Label $ABCD$ the given quadrilateral. $M,N$ denote the midpoints of the diagonals $AC,BD,$ respectively. $\bullet$ Assume that $AD = CB$ and $AB = CD.$ Then $\triangle ADC \cong \triangle CBA$ by SSS criterion $\Longrightarrow$ their medians $DM$ and $BM$ are congruent.
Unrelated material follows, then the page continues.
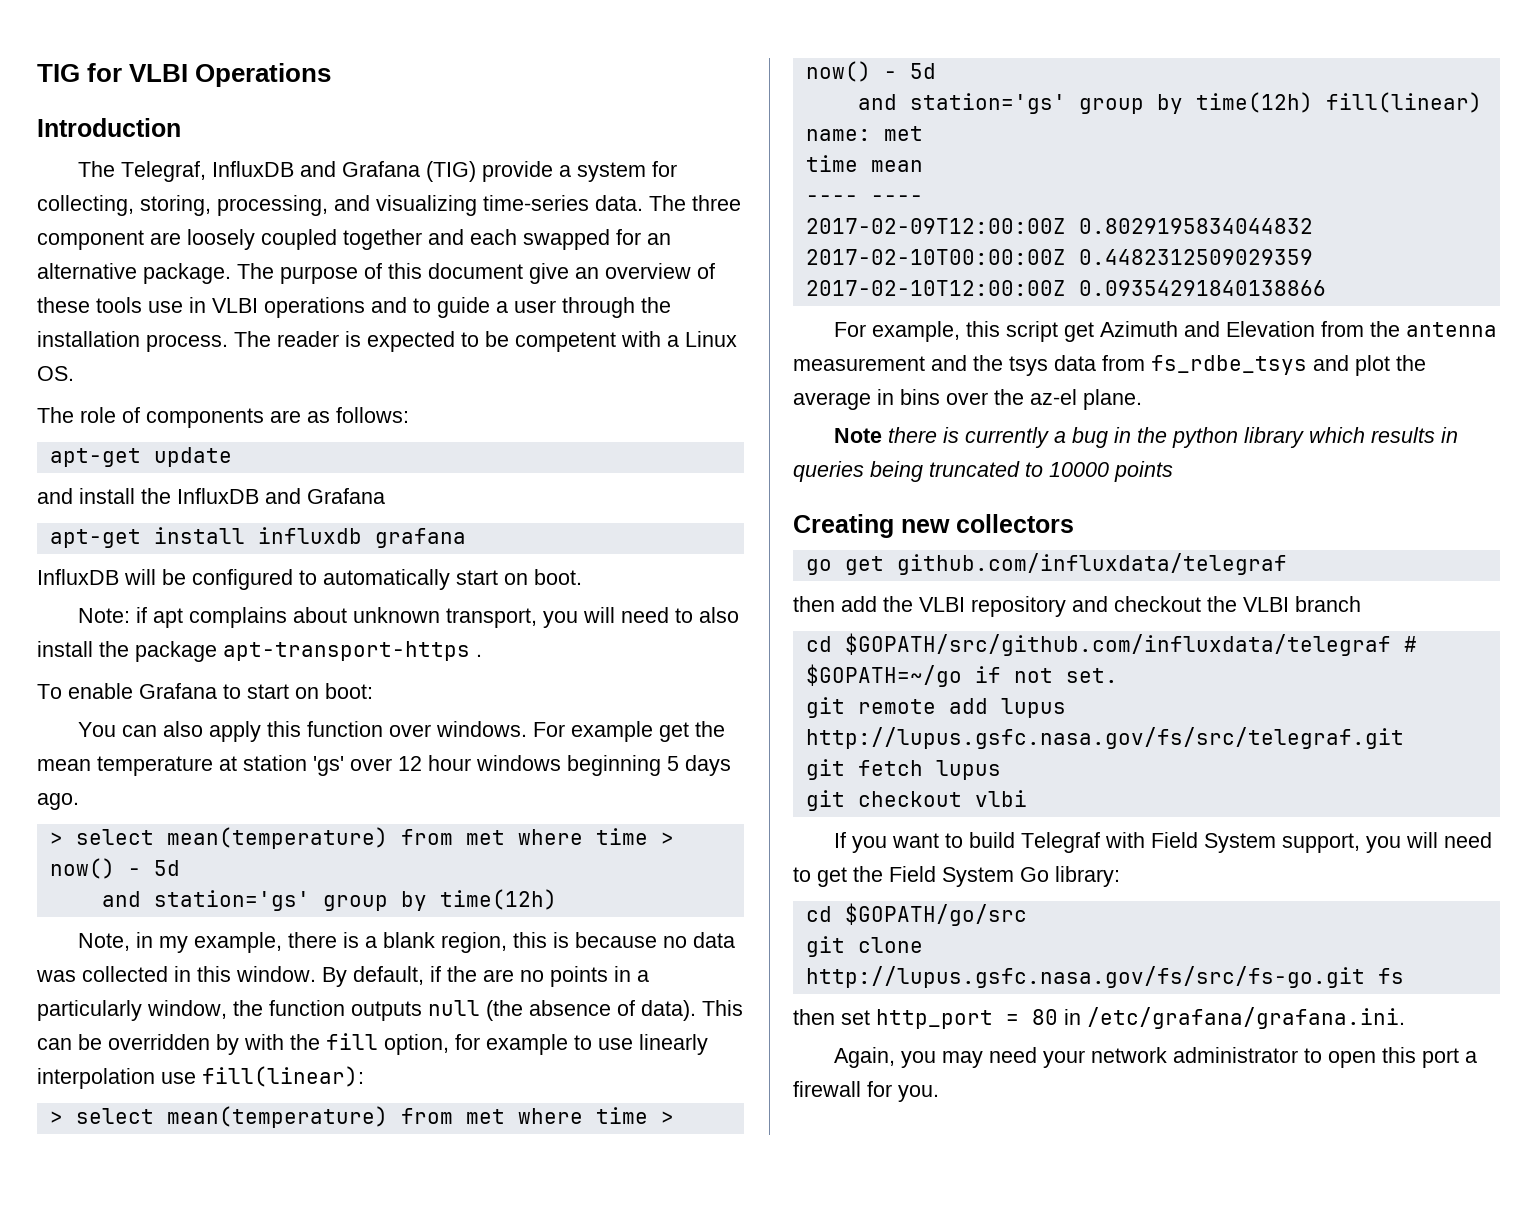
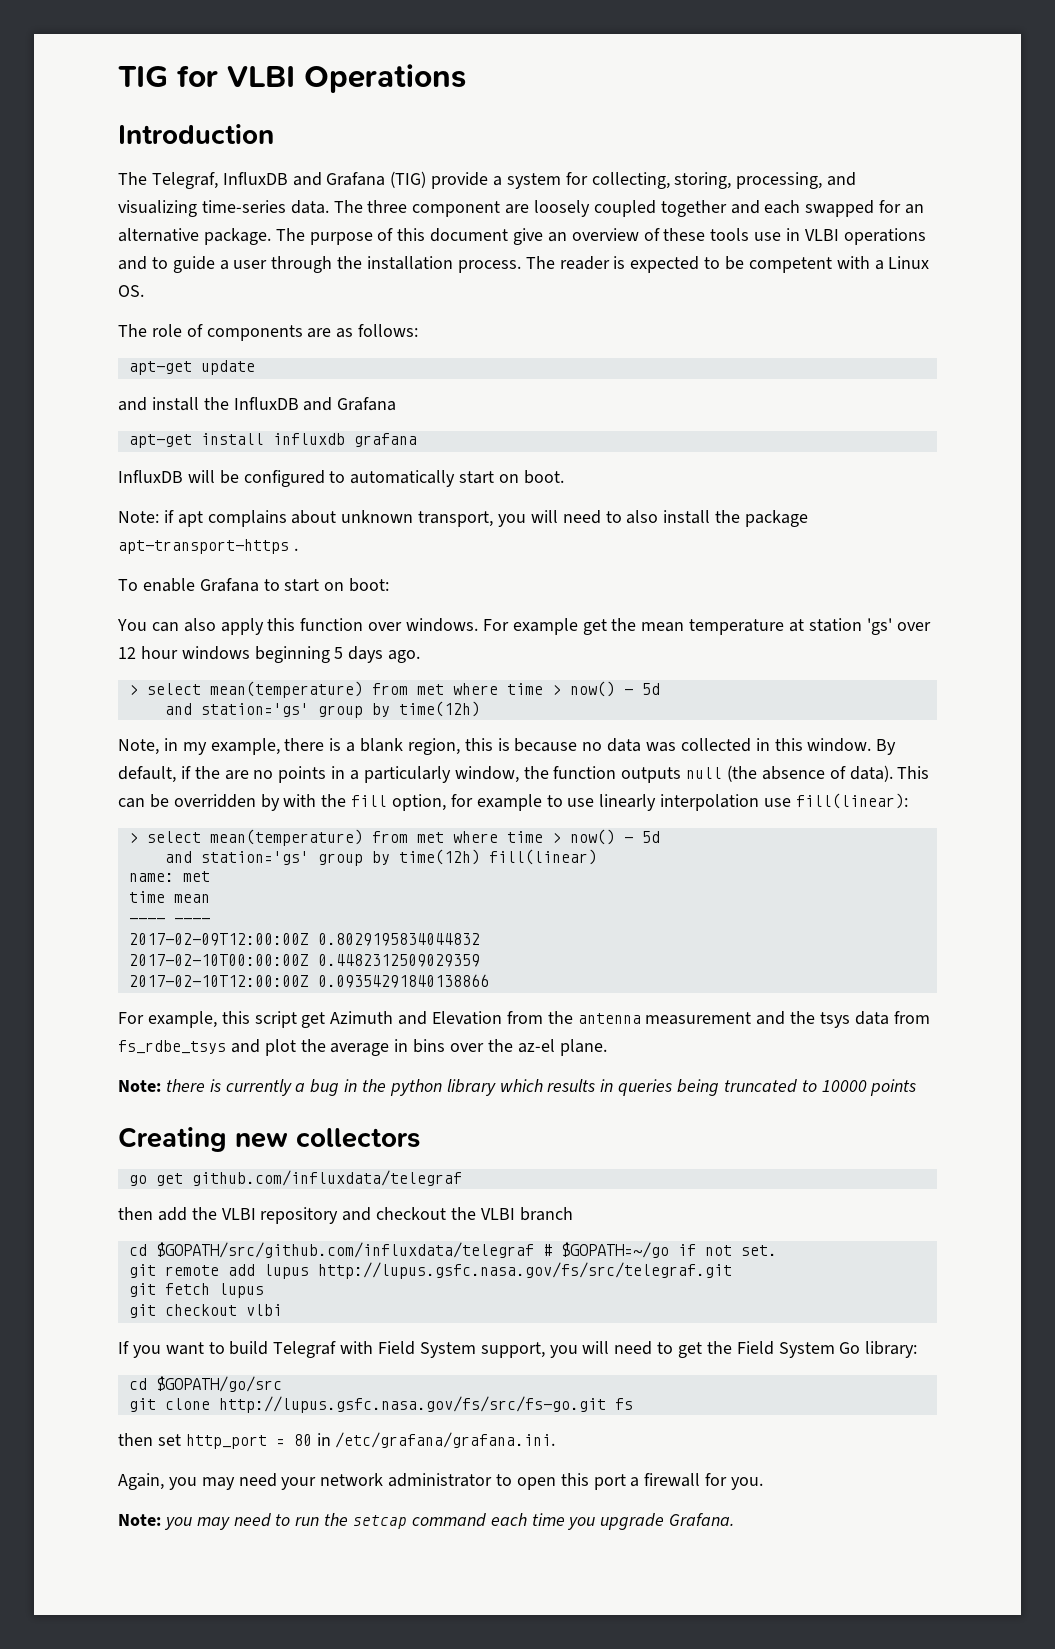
- Note there is currently a bug in the python library which results in queries being truncated to 10000 points
+ Note: there is currently a bug in the python library which results in queries being truncated to 10000 points
+ Note: you may need to run the setcap command each time you upgrade Grafana.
Hence $\triangle DMB$ is isosceles with apex $M.$ The median $MN$ is identical to the altitude on $DB$ $\Longrightarrow$ $MN \perp DB.$ Likewise, $\triangle ADB \cong \triangle CBD,$ then $\triangle ANC$ is isosceles with apex $N$ $\Longrightarrow$ $NM \perp AC.$ $\bullet$ Conversely, if $MN \perp DB$ and $NM \perp AC,$ the triangles $\triangle MDB$ and $\triangle NAC$ are isosceles with legs $MB = MD$ and $NA = NC,$ respectively, which implies that $CD^2 + CB^2 = AB^2 + AD^2 \ , \ AD^2 + CD^2 = AB^2 + CB^2.$ Substracting and adding both expressions yields $AD = CB$ and $AB = CD.$

However, I wasn't able to figure out the converse, could anyone give me some hints? EDit: @above above wrote: ... which implies that $CD^2 + CB^2 = AB^2 + AD^2 \ , \ AD^2 + CD^2 = AB^2 + CB^2.$ I didn't understand how you got there, is that some property of nonplanar quads? Maybe someone could clarify for me, since I understand I am bumping a thread where the post last sent was in 2010.